* **Directions for this task**
Word for word, and with pictures excluded, copy out all the records that follow.

* **Records for this exercise**
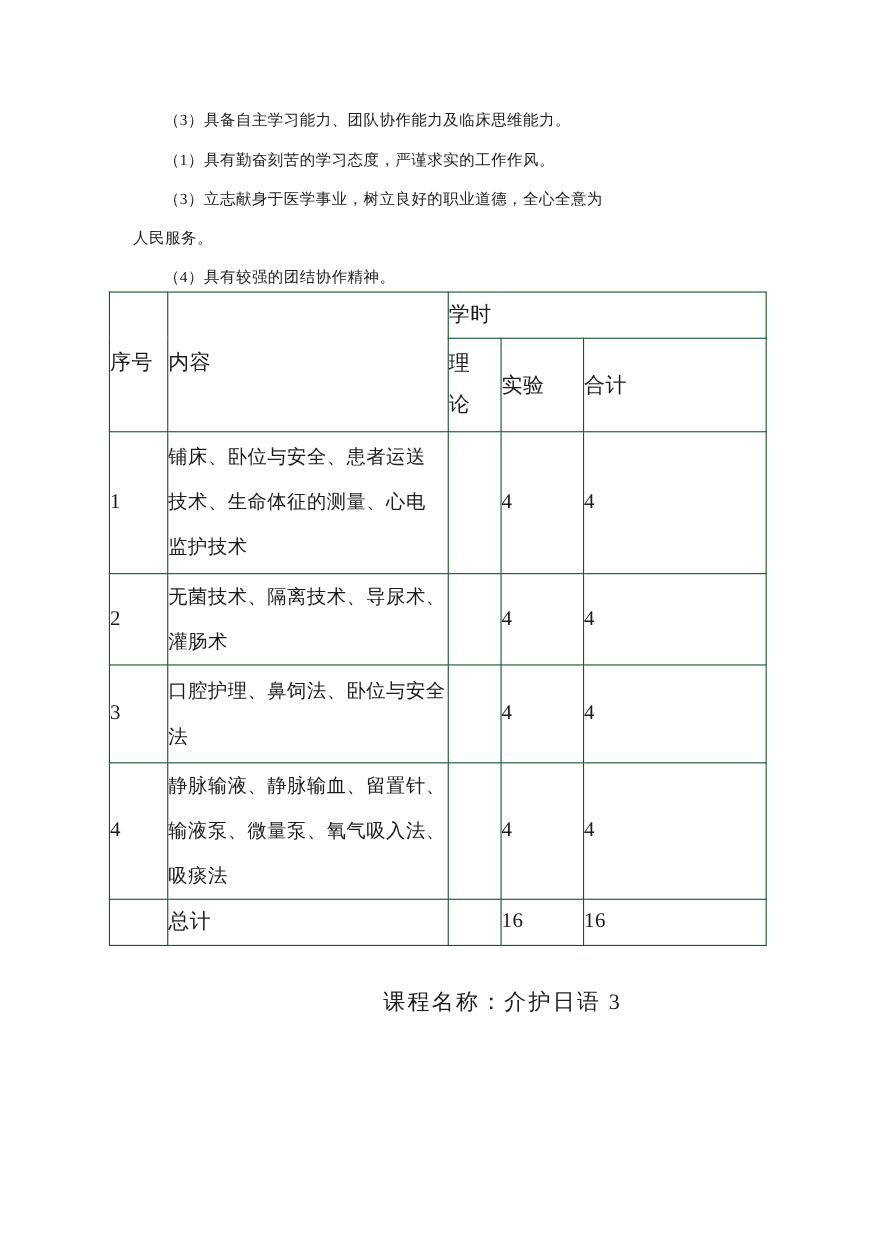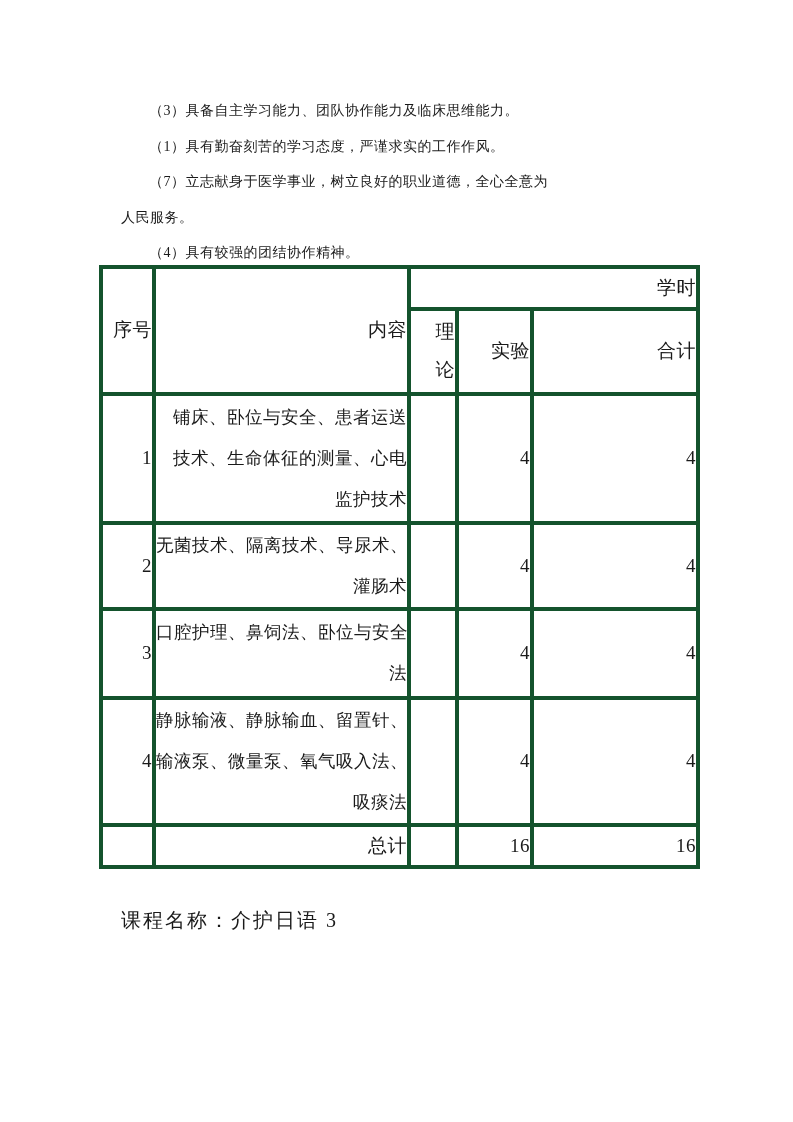--- a/index.html
+++ b/index.html
@@ -33,22 +33,22 @@
     text-indent: 0;
   }
   table.hours-table {
     border-collapse: collapse;
     table-layout: fixed;
     margin: -6px 0 0 99px;
     width: 597px;
     font-size: 19px;
   }
   table.hours-table td {
-    border: 4px solid #14532d;
-    text-align: right;
+    border: 1px solid #14532d;
+    text-align: left;
     vertical-align: middle;
     padding: 0;
     letter-spacing: 0.5px;
   }
   tr.hr1 { height: 42px; }
   tr.hr2 { height: 85px; }
   tr.row-1 { height: 129px; }
   tr.row-2 { height: 80px; }
   tr.row-3 { height: 89px; }
   tr.row-4 { height: 123px; }
@@ -64,31 +64,32 @@
   td.theory-head {
     white-space: pre-line;
     line-height: 38px;
   }
   .footer-line {
     margin: 40px 0 12px 121px;
     font-size: 20px;
     letter-spacing: 2px;
     line-height: 22px;
     white-space: pre;
+    text-align: center;
   }
 </style>
 </head>
 <body>
 
 <div class="page">
 
   <div class="text-block">
     <p class="para">（3）具备自主学习能力、团队协作能力及临床思维能力。</p>
     <p class="para">（1）具有勤奋刻苦的学习态度，严谨求实的工作作风。</p>
-    <p class="para">（7）立志献身于医学事业，树立良好的职业道德，全心全意为
+    <p class="para">（3）立志献身于医学事业，树立良好的职业道德，全心全意为
 人民服务。</p>
     <p class="para">（4）具有较强的团结协作精神。</p>
   </div>
 
   <table class="hours-table">
     <colgroup>
       <col style="width:53px">
       <col style="width:255px">
       <col style="width:48px">
       <col style="width:75px">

* **Response area**
--- a/index.html
+++ b/index.html
@@ -33,22 +33,22 @@
     text-indent: 0;
   }
   table.hours-table {
     border-collapse: collapse;
     table-layout: fixed;
     margin: -6px 0 0 99px;
     width: 597px;
     font-size: 19px;
   }
   table.hours-table td {
-    border: 4px solid #14532d;
-    text-align: right;
+    border: 1px solid #14532d;
+    text-align: left;
     vertical-align: middle;
     padding: 0;
     letter-spacing: 0.5px;
   }
   tr.hr1 { height: 42px; }
   tr.hr2 { height: 85px; }
   tr.row-1 { height: 129px; }
   tr.row-2 { height: 80px; }
   tr.row-3 { height: 89px; }
   tr.row-4 { height: 123px; }
@@ -64,31 +64,32 @@
   td.theory-head {
     white-space: pre-line;
     line-height: 38px;
   }
   .footer-line {
     margin: 40px 0 12px 121px;
     font-size: 20px;
     letter-spacing: 2px;
     line-height: 22px;
     white-space: pre;
+    text-align: center;
   }
 </style>
 </head>
 <body>
 
 <div class="page">
 
   <div class="text-block">
     <p class="para">（3）具备自主学习能力、团队协作能力及临床思维能力。</p>
     <p class="para">（1）具有勤奋刻苦的学习态度，严谨求实的工作作风。</p>
-    <p class="para">（7）立志献身于医学事业，树立良好的职业道德，全心全意为
+    <p class="para">（3）立志献身于医学事业，树立良好的职业道德，全心全意为
 人民服务。</p>
     <p class="para">（4）具有较强的团结协作精神。</p>
   </div>
 
   <table class="hours-table">
     <colgroup>
       <col style="width:53px">
       <col style="width:255px">
       <col style="width:48px">
       <col style="width:75px">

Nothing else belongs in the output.